体には薄い毛布がかけられている。あたりには人の気配がする。とっさに跳ね起きようとした彼女の耳に、声が聞こえた。
「気が付いたようだね」
女性にしては、低めの落ち着いた声だった。
「水を」
横から誰かの手がコップに水を注いで渡してくれる。エデイラは横たえられていた長椅子に身を起して、それを受け取った。
「飲みなさい。礼は、あとでいい」
言われるまま口にした水は冷たくて、疲れ切った体にしみこむようだった。
礼を言ってからのコップを返すと、その人はエデイラよりも二回りほど大きな手で受け取ってくれた。
端正と言っていい顔は面長で、かたちのよい鷲鼻がバランスよくおさまっている。横に張り出した肩幅はかなり広くて、それを覆う艶やかな赤い髪は一部結い上げられ、そこには凝った意匠の簪がささっている。
(美しい、女性の恰好……をした、男性……?)
まだ状況がよく呑み込めていないエデイラがそう思った時。
「ゾラ様」
「えっ」
「そうお呼び」
その人はグラマラスな足のラインを見せつけるように、足を斜めにして座ったままで言う。
ええと、この人は。私どうしてここに。
絶対あのとき死んだと思った。あなたがたが私を助けてくれたのですか。
聞きたいことは山ほどあったが、周囲に建ち並ぶ男性が直立不動で立っている様子から、どうやらこの大柄な女性(の格好をした人)がこの場でもっとも上位に位置する人だと見てとって、エデイラは素直に繰り返した。
「はい、ゾラ様」
「よろしい。お前の名は?」
「エデイラです」
その人は濃い薔薇色の唇を動かしてさらに尋ねた。
「ではエデイラ。
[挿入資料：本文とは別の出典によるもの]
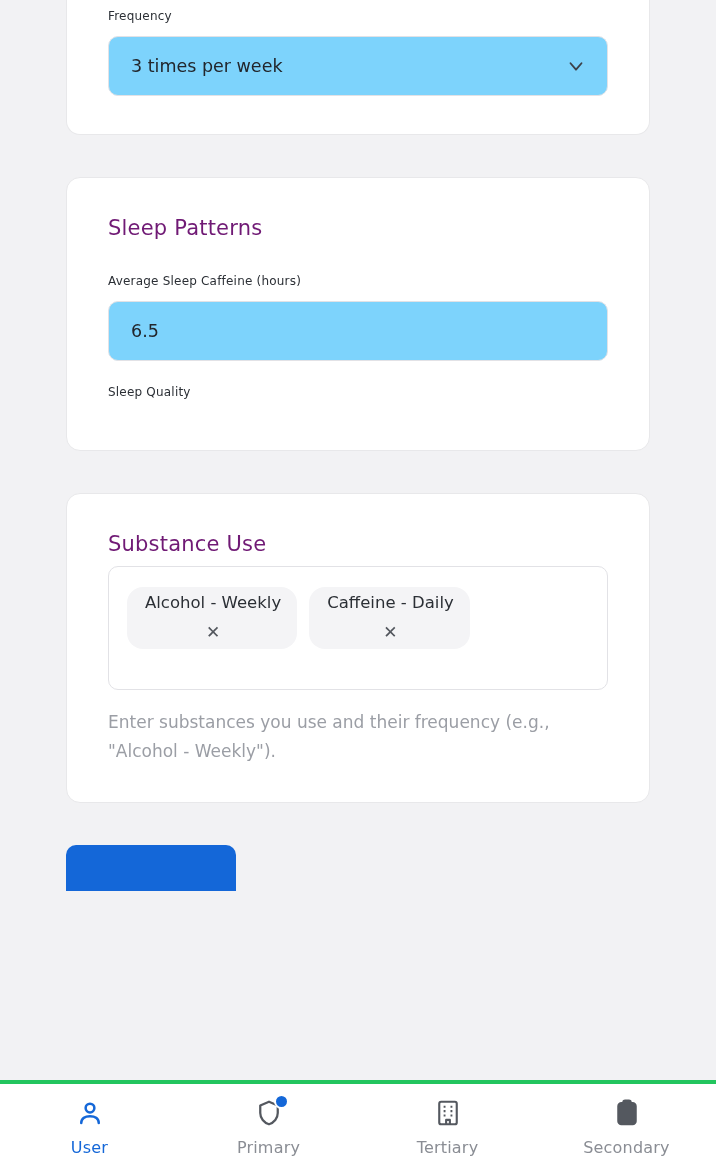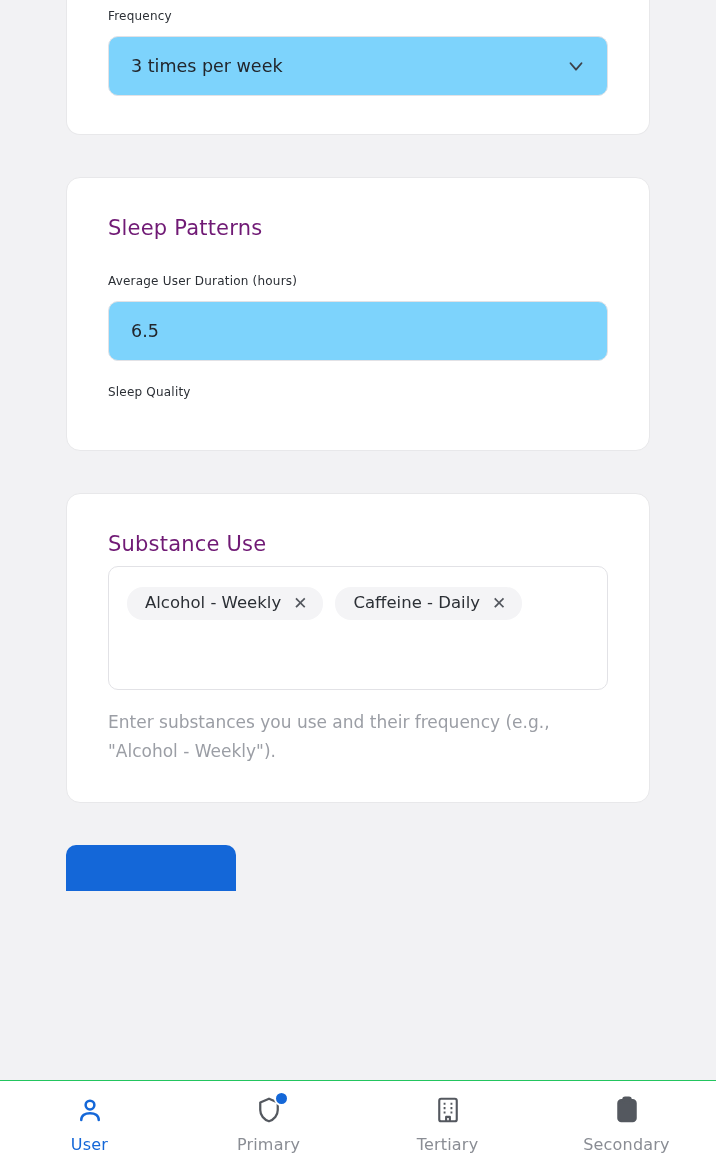"Average User Duration (hours)" div.field-label { text: User Duration -> Sleep Caffeine }
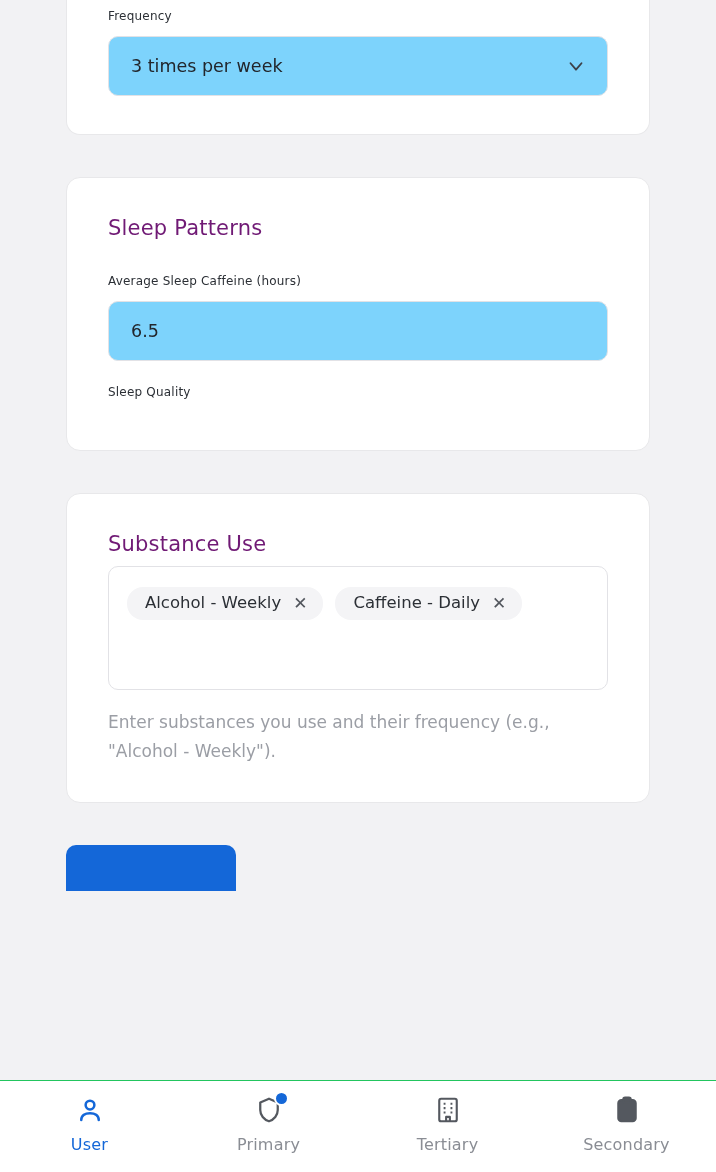"Alcohol - Weekly" .tag { flex-direction: none -> column }
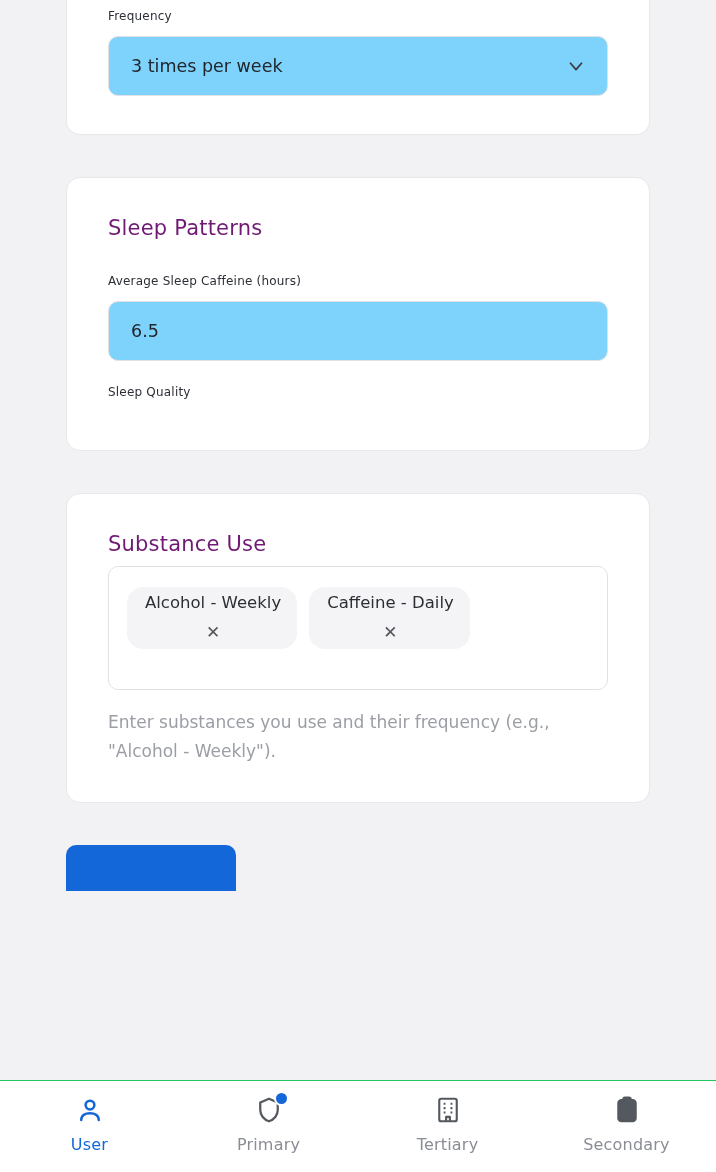"User" .tabbar { border-top: 1px solid #22c55e -> 4px solid #22c55e }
なぜあんなところで行き倒れていたのか、説明しなさい。とりあえず受け入れて保護したが、いったいどこへ行くつもりだったの」
嘘をつく気は毛頭なかったが、嘘をついても容易に見透かされる。そんな気がした。
そして、自分をたばかったものに対してはこの人は容赦しないのではないか、とも。
エデイラは直観に従って、率直かつ手短に告げることにした。
「旦那様のご命令で、アンダルトン修道院へ」
言うと、その人はふっと口をつぐんだ。
「私の力が及ばなくて、途中で倒れました。保護して下さったことに御礼申し上げます」
彼はまだ黙したままだ。ゆっくりと指を一本、思案げに頬にあてがう。
周囲の男たちもそれにならうように口をひらかない。
エデイラはその時になって初めてあたりを見回した。
天井の高い部屋の装飾はごくシンプルで、白い漆喰の壁が頭上でドーム型をかたちづくっている。教会や聖堂によく見られる建設様式だった。
もしかして。いやまさか。
半信半疑で、だが他の可能性を思いつかなくてエデイラはおずおずと言った。
「ここ……ですか?」
「そうだ」
聞くなり、エデイラは素早く動いた。
ほとんど反射的に首から下げていた皮袋を首から外し、目の前の人に両手で差し出す。
「これを。どうかこれを、ここの責任者のかたにお渡しください」
その人はエデイラの剣幕に驚いたように少し眉を動かしたが、それでも黙って受け取ると、節ばった指で中のカードを抜き出した。尖った爪先は唇と同じ色に塗られている。カードの大きさはタロットよりもやや大きく、葉書と比べると小さい程度だ。
その表面を一瞥するなり、その人は灰色の瞳をわずかに細くした。そこに浮かんだ感情がなんなのか、初めて会ったエデイラには掴み取れなかったけれど。